I Mowszowicz, E Melanitou, MO Kirchhoffer and P Mauvais-Jarvis,
The Journal of clinical endocrinology and metabolism, Feb 1983
In vivo, the 5 alpha-reduction of testosterone (T) to dihydrotestosterone (DHT) is androgen dependent in pubic skin but not in the skin of the external genitalia. The aim of the present study was to determine whether pubic skin fibroblasts (PSF) had retained this androgen dependency. PSF were prepared from explants of skin from normal subjects (four men, three women) and three patients with complete form of the testicular feminization syndrome.

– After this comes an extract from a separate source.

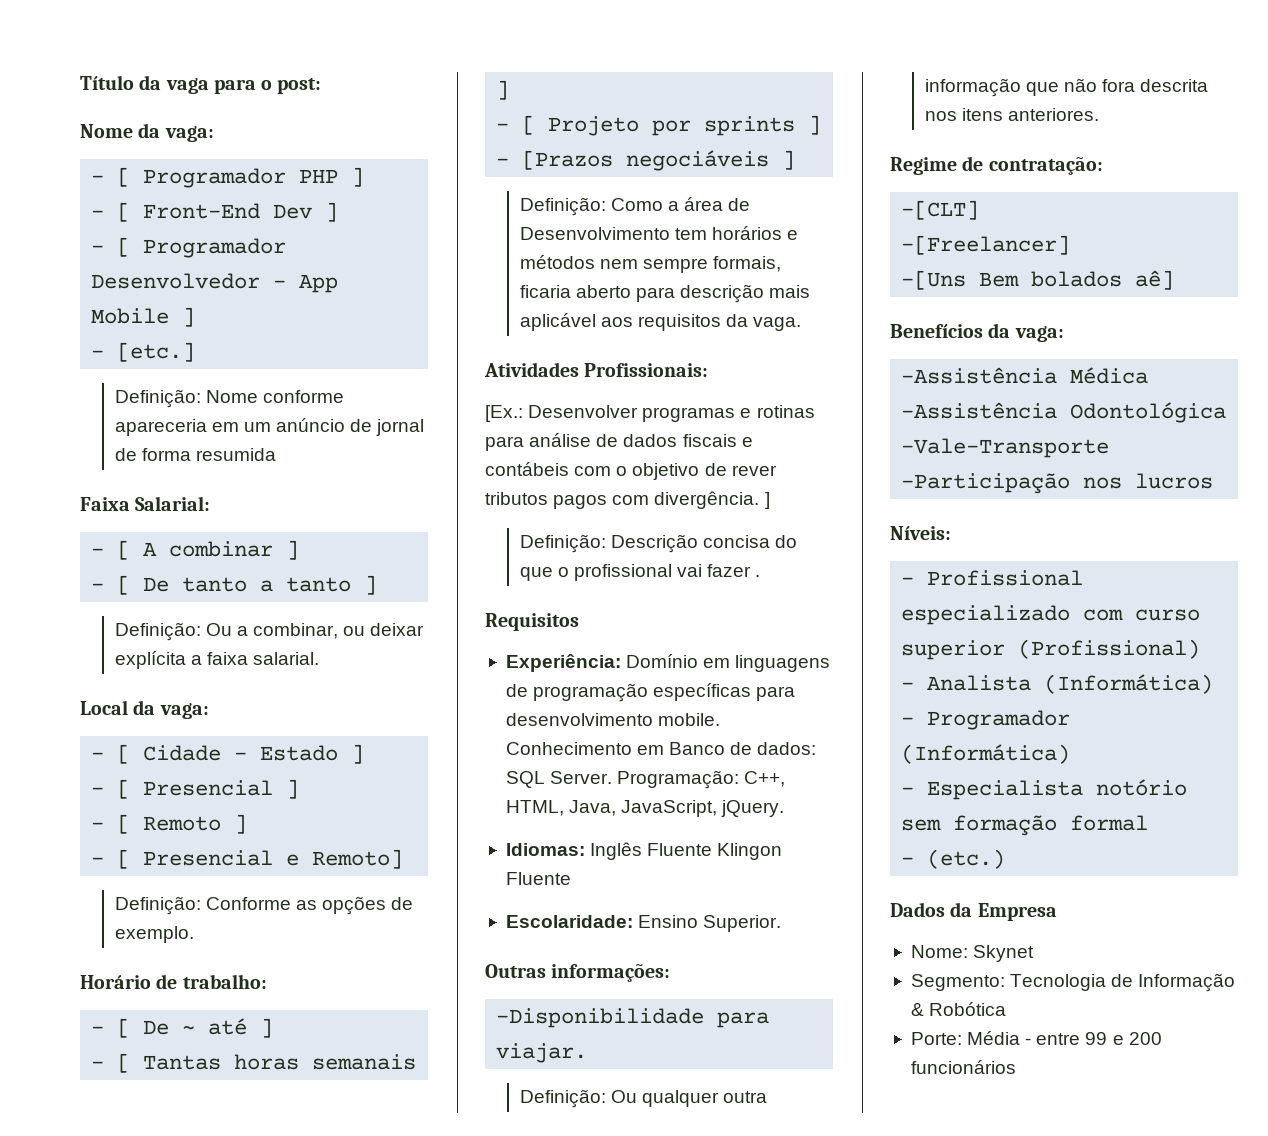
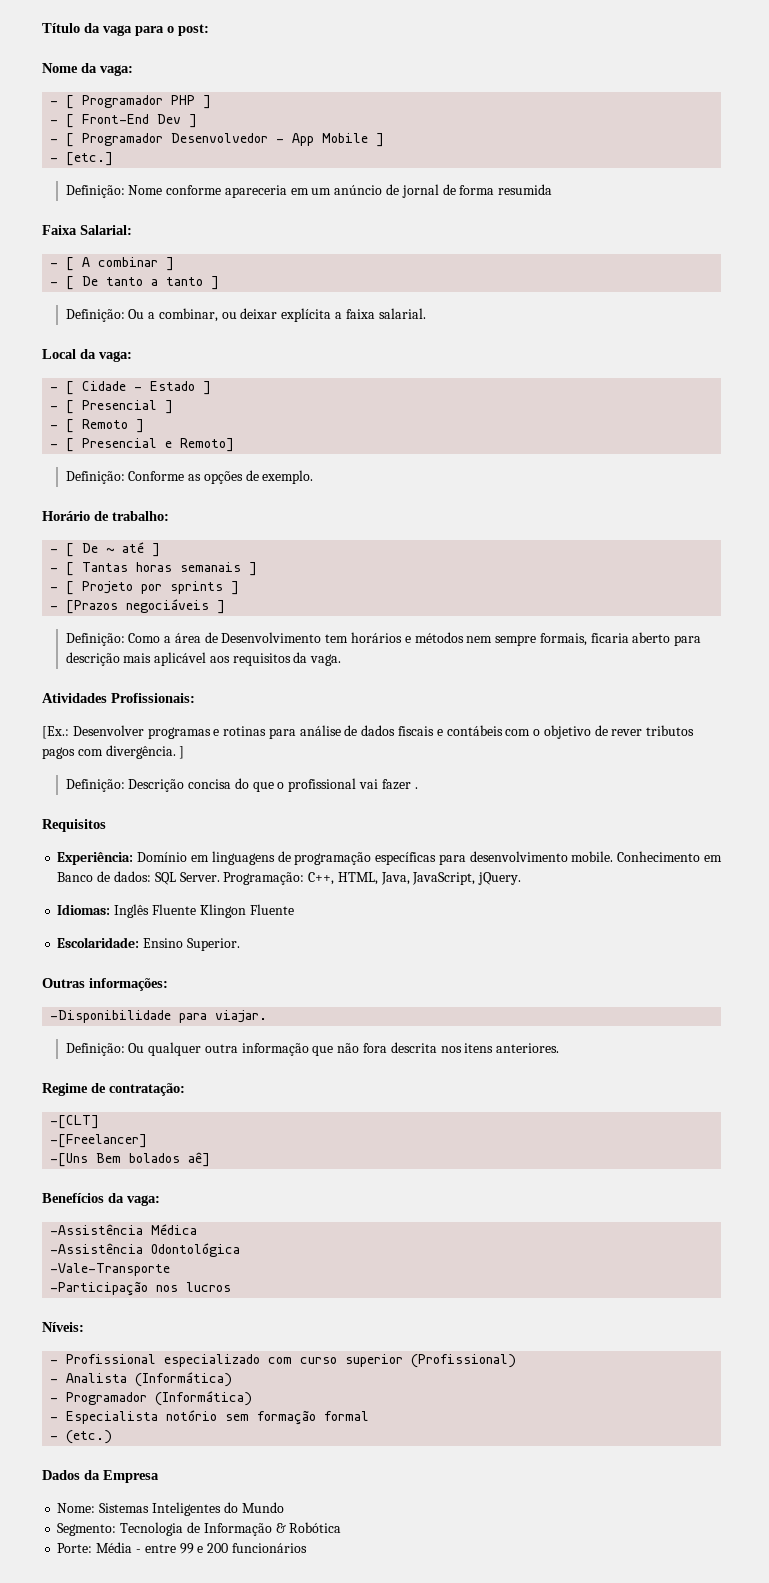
- Nome: Skynet
+ Nome: Sistemas Inteligentes do Mundo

Culture medium containing 5% fetal calf serum and DHT was added 24 h after subculture (day 1) and renewed every other day. 5 alpha-Reductase was assayed on day 4 or day 8 by incubation of intact cell monolayers with [3H]T (2 nM), extraction of the medium, and chromatography of the metabolites; DNA was assayed in the cell pellets; 5 alpha-reductase was expressed as fmol/micrograms DNA . h. Controls were untreated plates from the same subcultures. DHT had no effect on cell DNA, whereas it resulted in a dose-dependent increase in 5 alpha-reductase activity. In seven PSF strains tested, DHT (10(-7) M) increased 5 alpha-reductase activity 2- to 4-fold over the control levels. This effect was abolished by the simultaneous addition of cyproterone acetate (2 X 10(-6) M) and was not observed in PSF from testicular feminization syndrome patients, suggesting that it was indeed mediated via the androgen receptor. T but not estradiol or cortisol also increased 5 alpha-reductase activity in PSF. The effect of androgens was suppressed by protein synthesis inhibitors. These data provide strong evidence that PSF respond to androgens via a receptor mediated mechanism, and that 5 alpha-reductase can be used as a marker of androgen action in pubic skin in vitro as well as in vivo.